This is a page that curates AI-related papers published worldwide. All content here is summarized using Google Gemini and operated on a non-profit basis. Copyright for each paper belongs to the authors and their institutions; please make sure to credit the source when sharing.
EgoVLA: Learning Vision-Language-Action Models from Egocentric Human Videos
Created by
Haebom
Author
Ruihan Yang, Qinxi Yu, Yecheng Wu, Rui Yan, Borui Li, An-Chieh Cheng, Xueyan Zou, Yunhao Fang, Hongxu Yin, Sifei Liu, Song Han, Yao Lu, Xiaolong Wang
Outline
In this paper, we propose EgoVLA, a Vision-Language-Action (VLA) model that utilizes video data captured from a human point of view to overcome the limitations of collecting real robot data in imitation learning for robot manipulation.
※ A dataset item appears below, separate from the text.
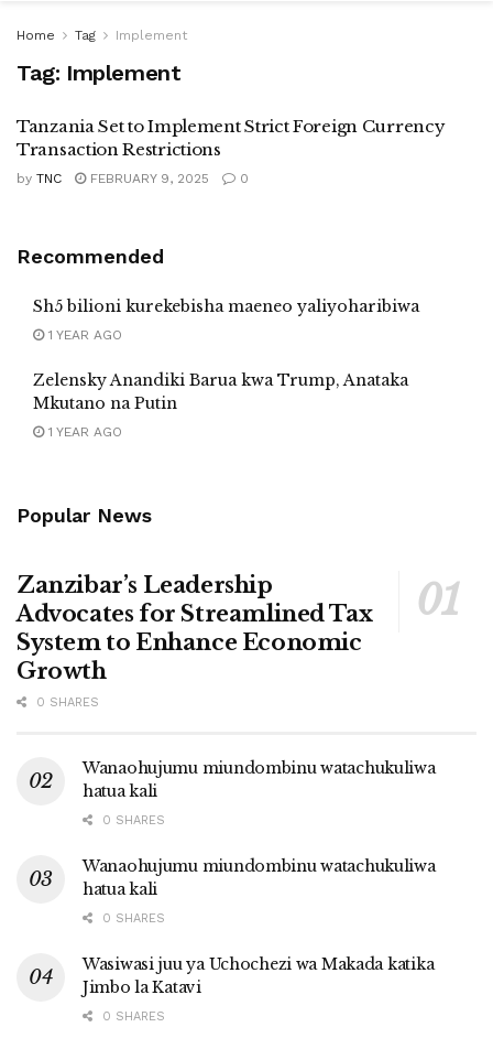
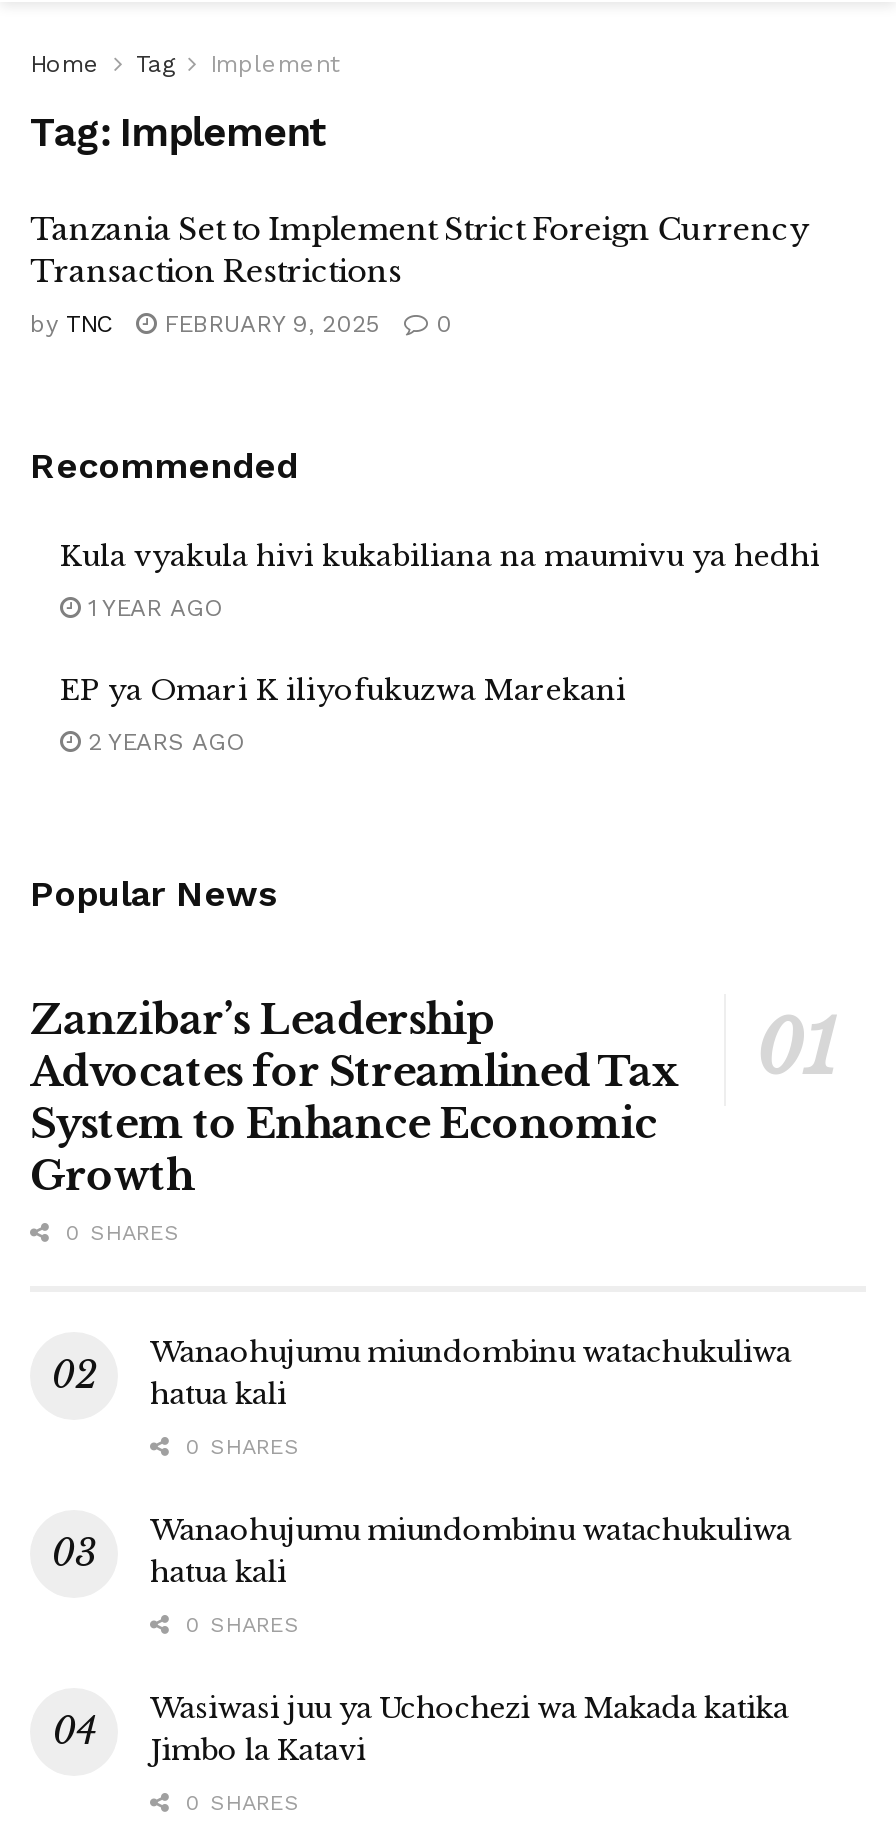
[33,296,419,316] Sh5 bilioni kurekebisha maeneo yaliyoharibiwa -> [60,538,820,574] Kula vyakula hivi kukabiliana na maumivu ya hedhi
[33,370,408,413] Zelensky Anandiki Barua kwa Trump, Anataka | Mkutano na Putin -> [60,672,626,708] EP ya Omari K iliyofukuzwa Marekani
[44,424,122,440] 1 YEAR AGO -> [80,728,244,756] 2 YEARS AGO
We train the VLA model by utilizing rich scene and task information of human video data, and convert human actions into robot actions through inverse kinematics and retargeting. We fine-tune the model using a small number of robot manipulation demonstrations, and evaluate its performance on various bimanual manipulation tasks through a simulation benchmark called 'Ego Humanoid Manipulation Benchmark', demonstrating that it outperforms existing methods.
Takeaways, Limitations
•
Takeaways:
◦
Improving the efficiency of robot manipulation imitation learning through large-scale utilization of human video data.
◦
Improved generalization performance across a variety of scenes and tasks.
◦
Effective translation of human behavior into robotic behavior through inverse kinematics and retargeting.
◦
Introducing a new simulation benchmark, the Ego Humanoid Manipulation Benchmark.
•
Limitations:
◦
Potential for reduced accuracy due to differences between human and robot behavior.
◦
Verification of generalization performance in real robot environments is needed.
◦
Limitations in generalization performance due to limitations of the Ego Humanoid Manipulation Benchmark.